Input material section start
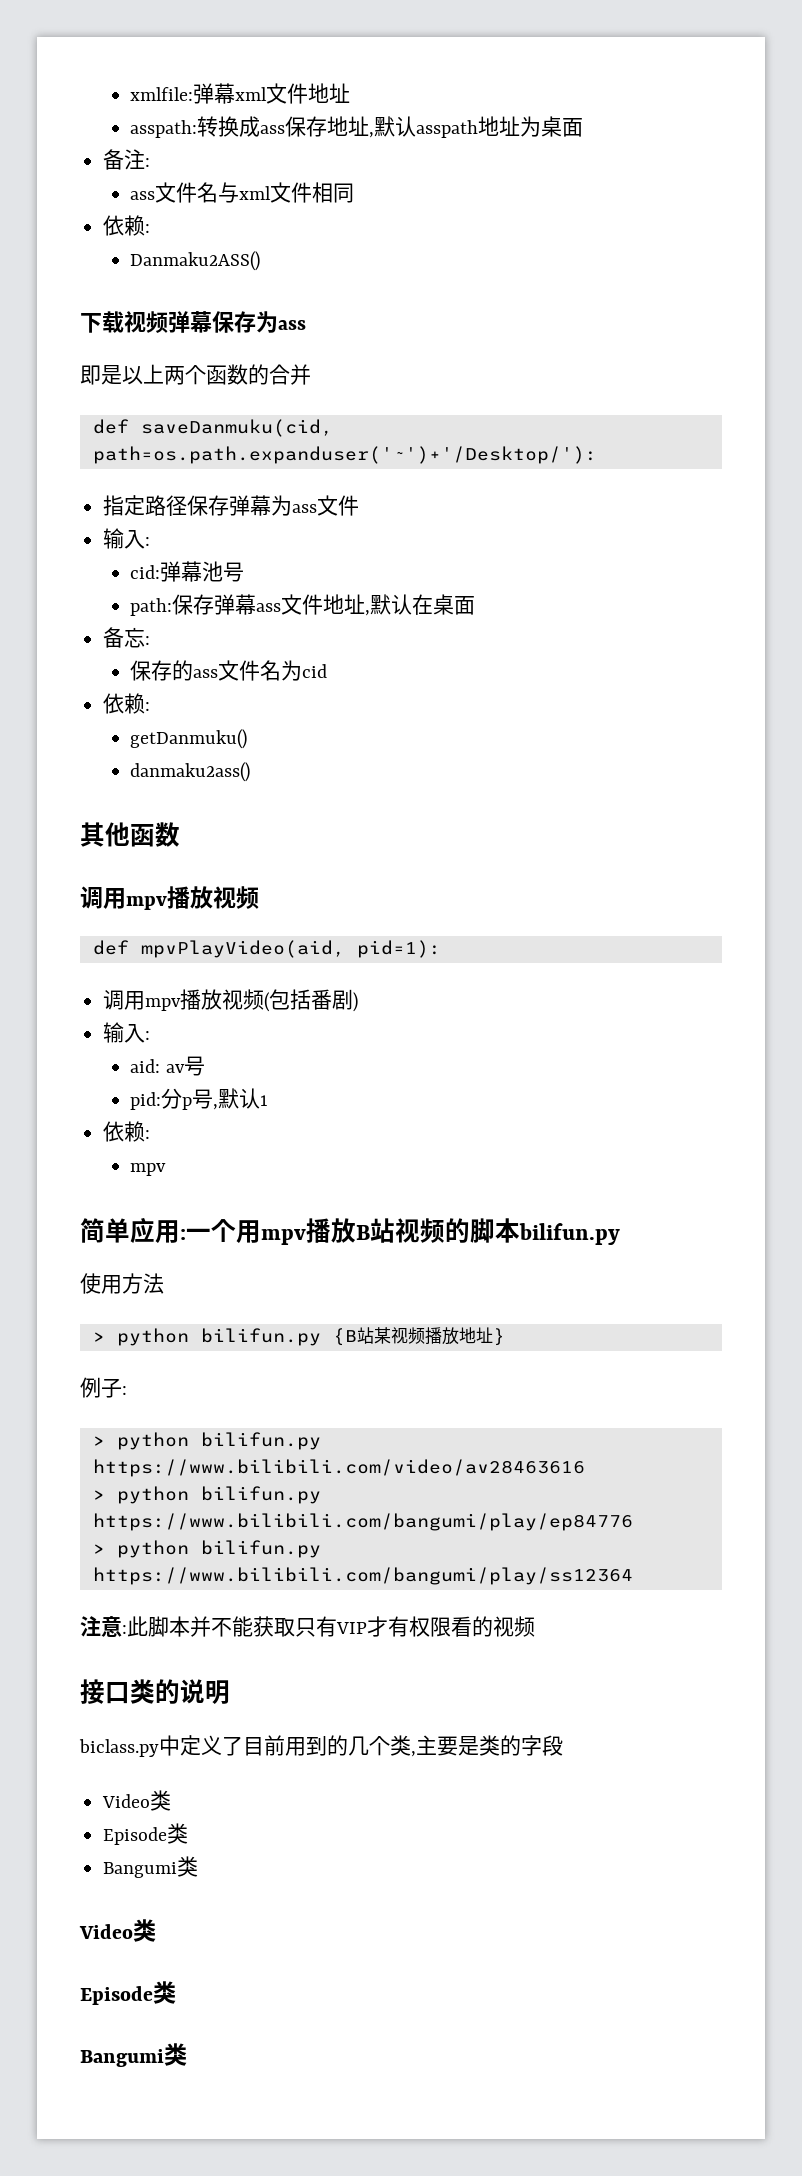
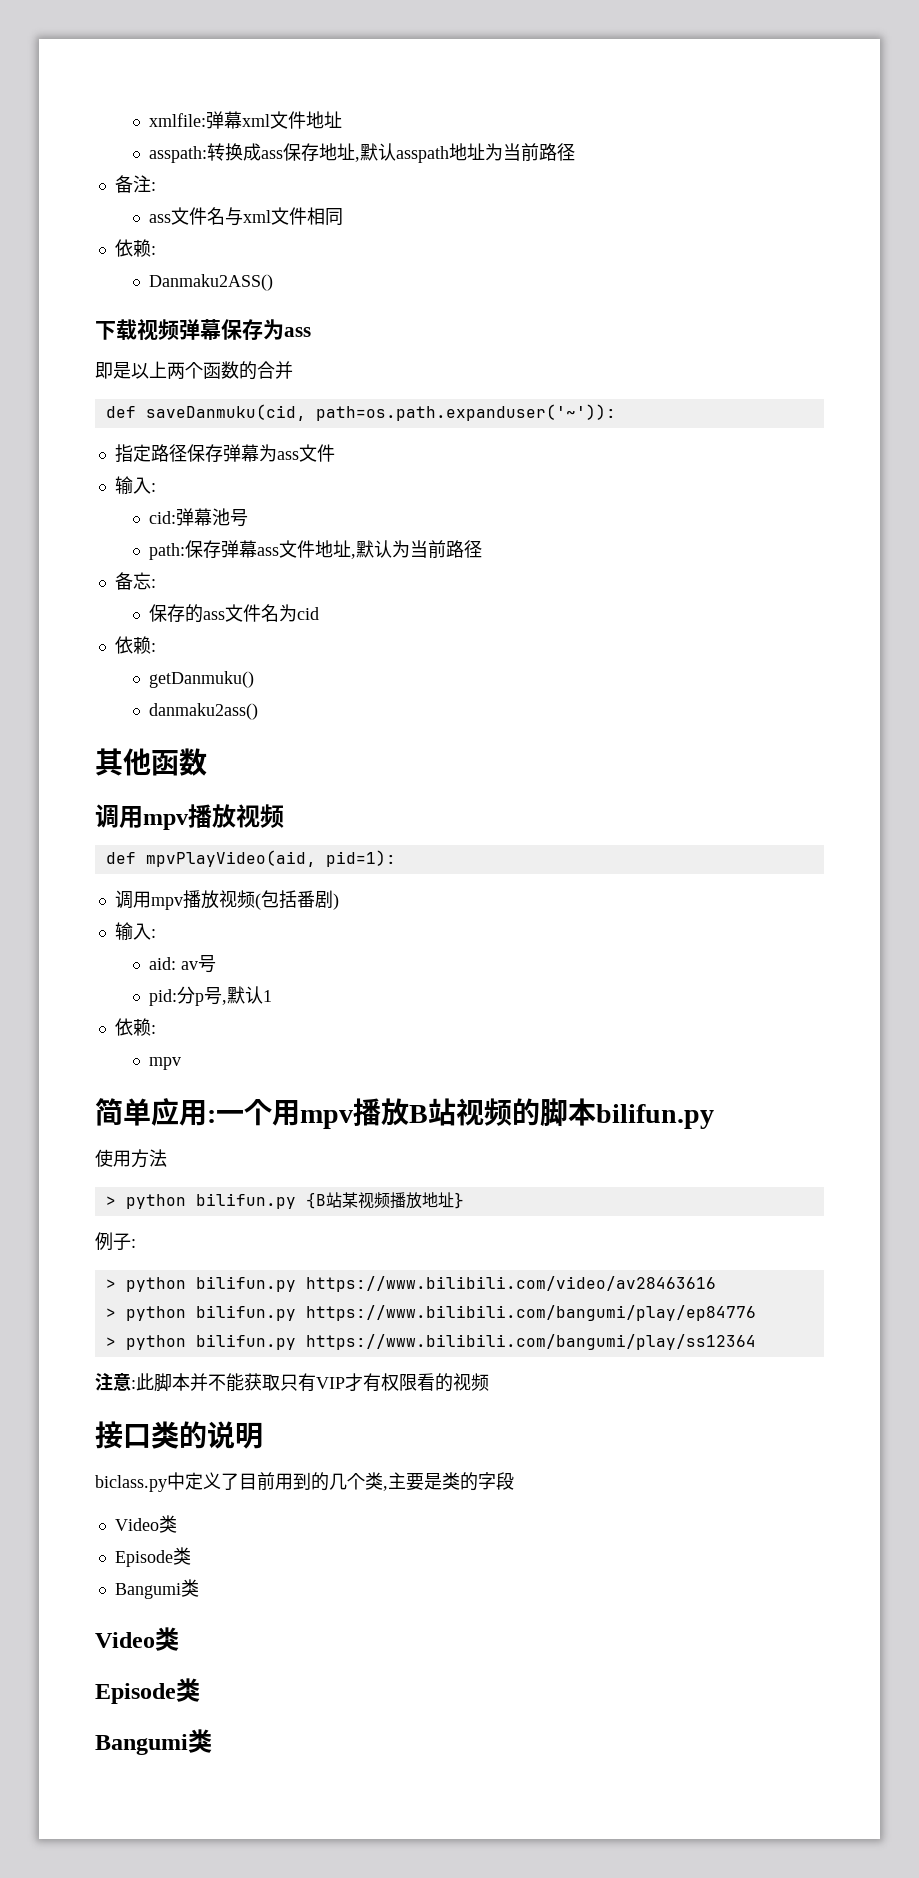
- asspath:转换成ass保存地址,默认asspath地址为桌面
+ asspath:转换成ass保存地址,默认asspath地址为当前路径
- def saveDanmuku(cid, path=os.path.expanduser('~')+'/Desktop/'):
+ def saveDanmuku(cid, path=os.path.expanduser('~')):
- path:保存弹幕ass文件地址,默认在桌面
+ path:保存弹幕ass文件地址,默认为当前路径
Input material section end
◆ **The problem**: Take each line above that holds the string "expanduser" and copy it.

◆ **Solved problem**:
- def saveDanmuku(cid, path=os.path.expanduser('~')+'/Desktop/'):
+ def saveDanmuku(cid, path=os.path.expanduser('~')):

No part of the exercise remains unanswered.